Creating Community Connections: Tampon Tax Fund

Women in Prison, along with four other Women's Centres, has been successful in gaining funding from the Tampon Tax Fund to launch a new Community Connections Project

As a partnership, Women in Prison applied for this year's Tampon Tax Fund with Brighton Women's Centre, Anawim, Together Women and Nelson Trust. We are really pleased that with this funding we are able to take forward together this work to connect women in prisons with vital specialist community support services across the country, especially women's centres.

This was third time lucky for us, having applied to the Tampon Tax Fund the previous two years as a partnership of women's services. We would like to thank the Women's Resource Centre and others who have shone light on the need for this funding to be allocated to specialist women's charities, which the evidence shows are consistently best able to meet the needs of the women they serve.

It is positive that this year more funding has been allocated to such specialist charities as we know that so many face a desperate funding situation, especially given the pressures of the pandemic.
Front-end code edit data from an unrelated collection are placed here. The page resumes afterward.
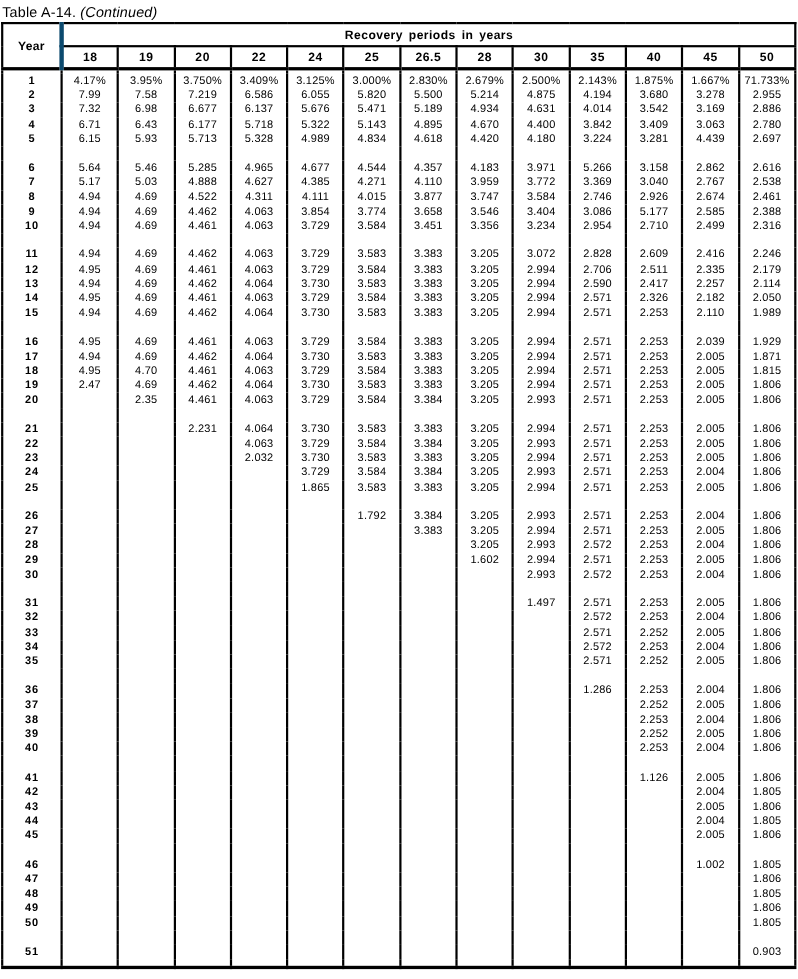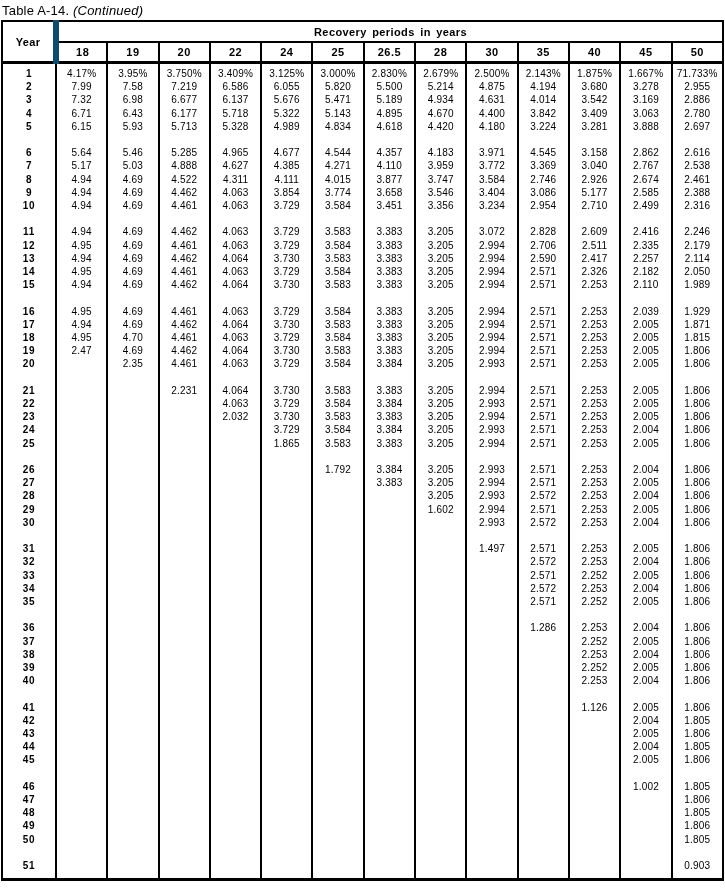"Year" th.year-head { border-right: 6px solid #0c4a6e -> 4px solid #0c4a6e }
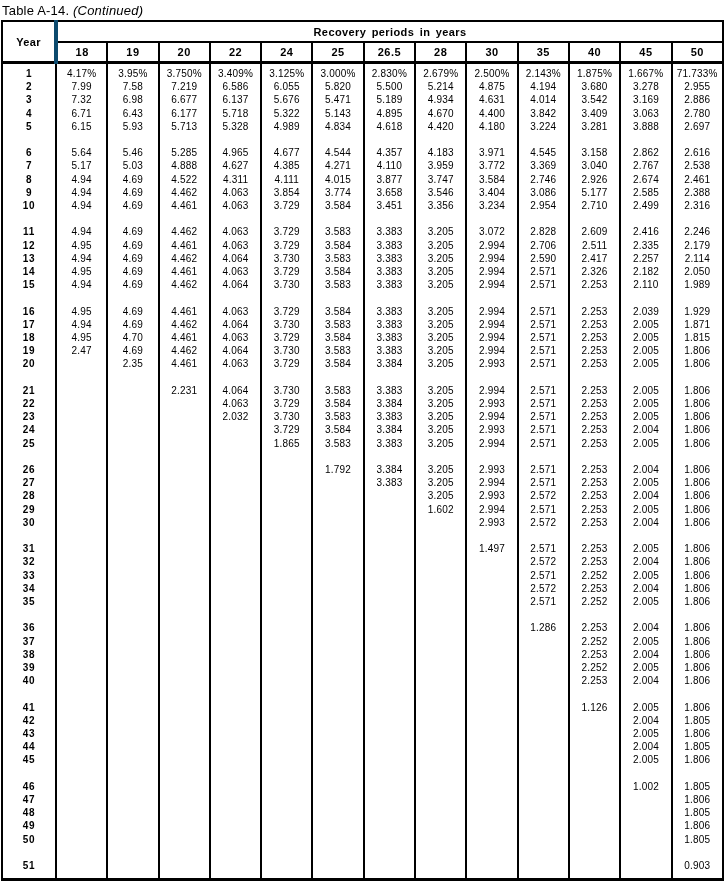"3.888" td { text: 3.888 -> 4.439 }
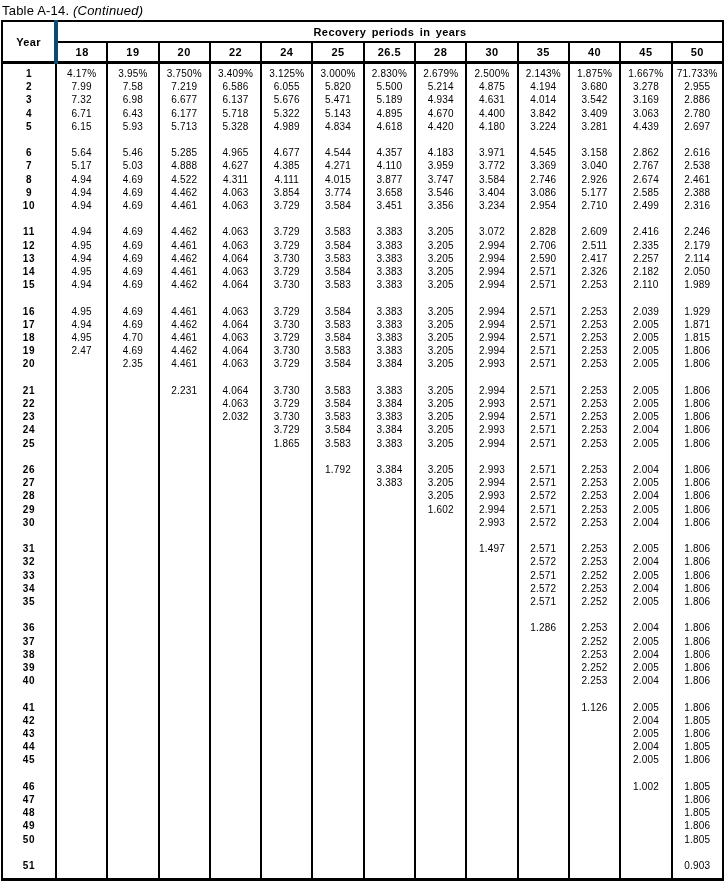"4.545" td { text: 4.545 -> 5.266 }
Services for women and girls have never been more needed and the case for sustainable funding (including that set out by the recent Women's Budget Group report on women's centres) is stronger than ever. It is extremely disappointing that the public spending decisions made in this week’s Spending Review have missed the opportunity to address this, while pledging to spend £4 billion on new prison places.

More about Creating Community Connections

The Creating Community Connections project aims to strengthen partnerships between a national network of women’s centres, prisons and women in custody to support women through custody to community. This will include providing trauma-responsive support to reduce reoffending and overall harm, increase women’s sense of safety and help them rebuild their lives.

The project will include building a national network of 10 Women’s Centre Link workers (linked directly to 13 women’s centres) to establish strong partnerships between women in prison, prison staff and women’s centres. The project includes developing a network of Women’s Centre Champions in prisons and working with women and staff in prisons to distribute good practice and access to specialist support in women’s centres across the country. This will help create connections with communities before women leave prison and as they are preparing for release. It will also result in a model of best practice to be replicated by other women’s centres across the UK, promoting a longer term legacy for the funding.